El aumento de usuarios de celulares en todo el mundo ha generado una preocupación creciente por la dependencia digital, sobre todo entre adolescentes y jóvenes.
En 2024, según datos del American Addiction Center, más de 6,800 millones de personas utilizaban teléfonos inteligentes, y el 6.3 por ciento de ellos mostraba signos de adicción.
Este fenómeno se ha visto agravado por el incremento en la cantidad de mensajes y notificaciones recibidas: los usuarios reciben un 427 por ciento más de notificaciones y envían un 278 por ciento más de mensajes que hace diez años, lo que refleja una presión constante por mantenerse conectados.
En este contexto, Gabriela Nguyen, estudiante de máster en Política y Análisis de la Educación en la Universidad de Harvard, según publicó Infobae, ha impulsado una estrategia innovadora para combatir la hiperconexión digital.
Nguyen, quien creció en Silicon Valley rodeada de tecnología desde temprana edad, fundó Appstinence, un movimiento que cuestiona la normalización del uso compulsivo de redes sociales y dispositivos.

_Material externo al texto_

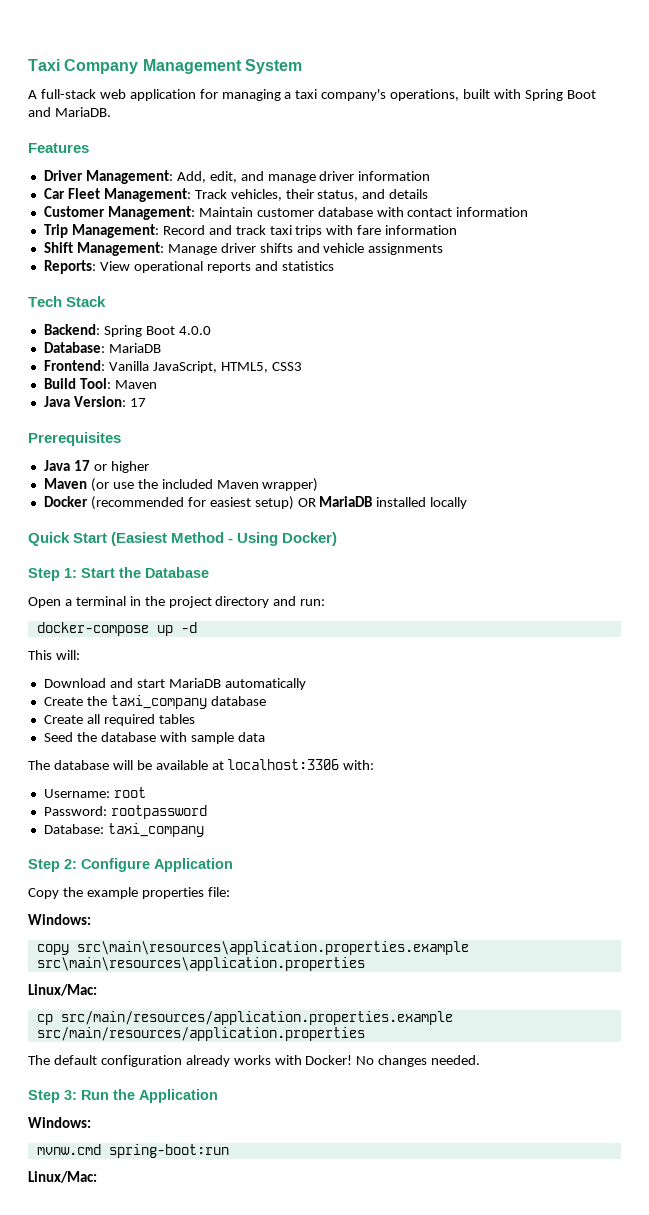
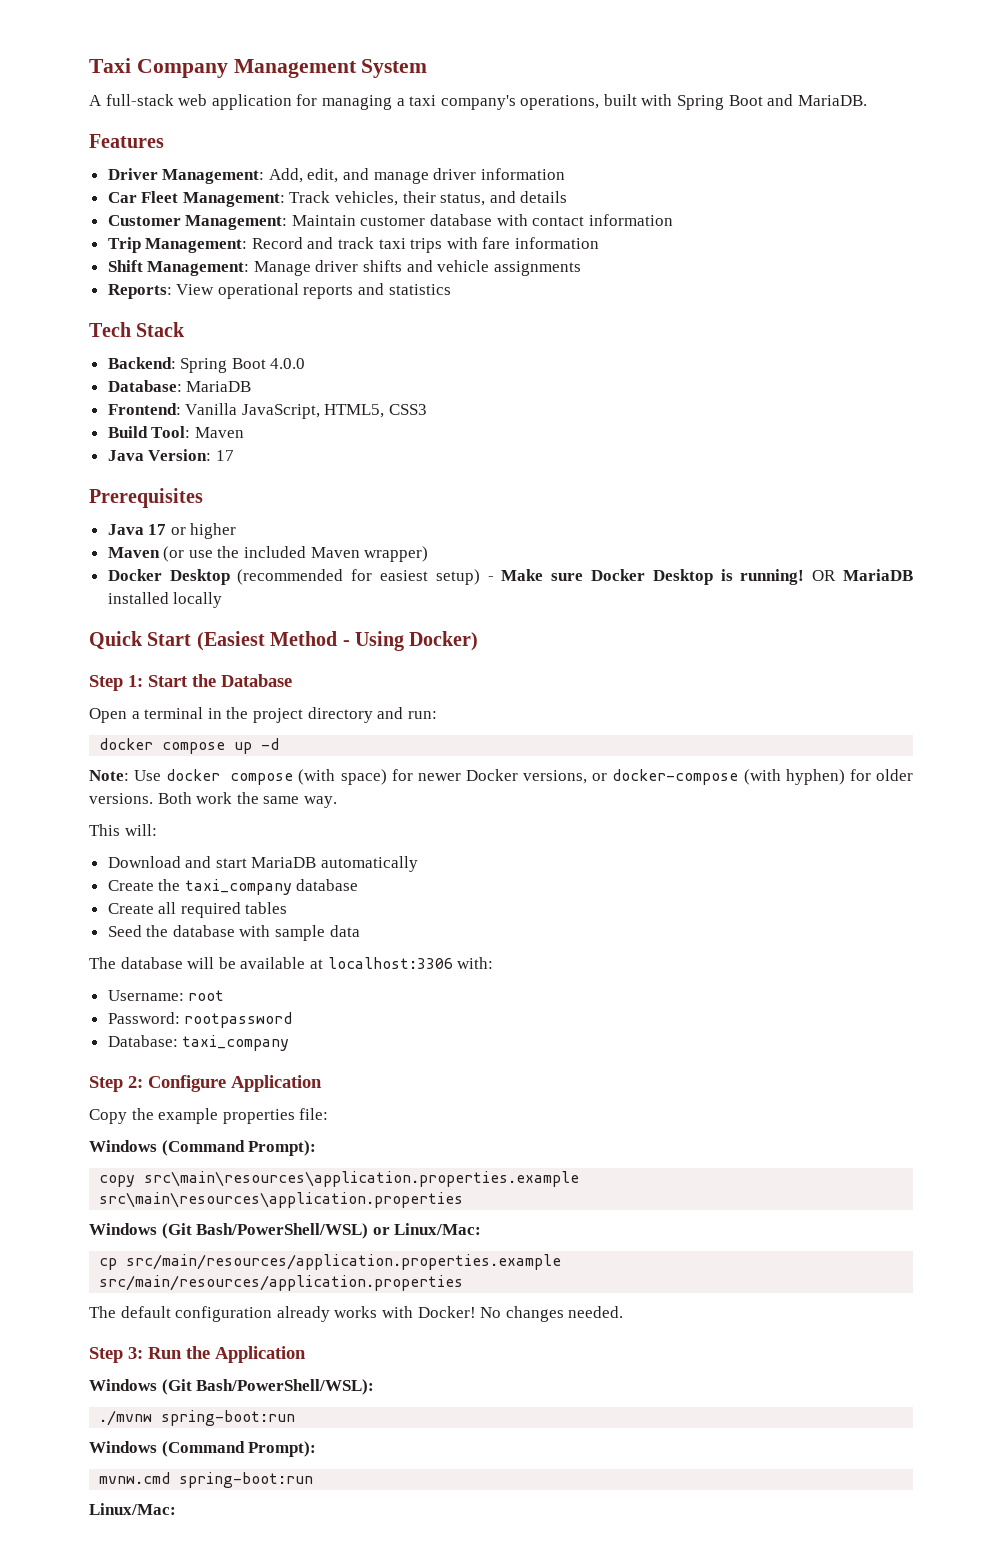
- Docker (recommended for easiest setup) OR MariaDB installed locally
+ Docker Desktop (recommended for easiest setup) - Make sure Docker Desktop is running! OR MariaDB installed locally
- docker-compose up -d
+ docker compose up -d
+ Note: Use docker compose (with space) for newer Docker versions, or docker-compose (with hyphen) for older versions. Both work the same way.
  Copy the example properties file:
- Windows:
+ Windows (Command Prompt):
  copy src\main\resources\application.properties.example src\main\resources\application.properties
- Linux/Mac:
+ Windows (Git Bash/PowerShell/WSL) or Linux/Mac:
  Step 3: Run the Application
- Windows:
+ Windows (Git Bash/PowerShell/WSL):
+ ./mvnw spring-boot:run
+ Windows (Command Prompt):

La iniciativa plantea una pregunta central: “Las redes sociales son opcionales, ¿por qué nadie nos lo dice?”, una reflexión que ha despertado el interés de estudiantes, padres y empresas.
El método propuesto por Appstinence se denomina protocolo 5D y está dirigido principalmente a jóvenes que han crecido inmersos en la tecnología y experimentan una relación de dependencia con sus dispositivos.
Este protocolo, desarrollado en Harvard, establece cinco pasos progresivos para recuperar el control sobre el tiempo y la atención, los cuáles son:
- Disminuir el uso de aplicaciones.
- Desactivar cuentas.
- Eliminar perfiles de manera definitiva.
- Cambiar a un dispositivo de transición, como un teléfono plegable sin acceso a internet.
- Abandonar por completo el smartphone.
La estrategia se inspira en los enfoques de abstinencia utilizados en el tratamiento de adicciones, con el objetivo de interrumpir el ciclo de estímulo y respuesta que caracteriza el uso compulsivo de la tecnología.
La experiencia personal de Nguyen ha sido fundamental en la creación de este método. Antes de adoptar una desconexión total, Nguyen intentó limitar el uso del teléfono mediante restricciones de tiempo y desintoxicaciones digitales, pero ninguna de estas estrategias resultó efectiva para romper el vínculo con el dispositivo.
La decisión de abandonar las redes sociales y el smartphone marcó un punto de inflexión en su vida. Al optar por un teléfono básico sin acceso a internet, la universitaria experimentó una transformación: recuperó la capacidad de mantener relaciones cara a cara, mejoró su concentración y experimentó una mayor libertad mental.
El movimiento, integrado por un grupo de estudiantes, ha logrado captar la atención de otras universidades, así como de padres y empresas, aunque su principal foco sigue siendo la comunidad universitaria.
Entre las iniciativas promovidas por Appstinence destaca la reducción del uso de dispositivos en las aulas, con el propósito de mejorar la calidad de la atención y la interacción en el entorno académico.
“Es como un entrenamiento, y si lo haces metódicamente y con apoyo, funciona mejor”, sostuvo Nguyen.
Trasciende fronteras
El fenómeno de la desconexión digital trasciende las fronteras de Estados Unidos. En Países Bajos surgió una propuesta similar denominada El Club Offline, que organiza encuentros en cafés y espacios compartidos donde los participantes se dedican a actividades como la lectura, la conversación o la música, sin la presencia de dispositivos.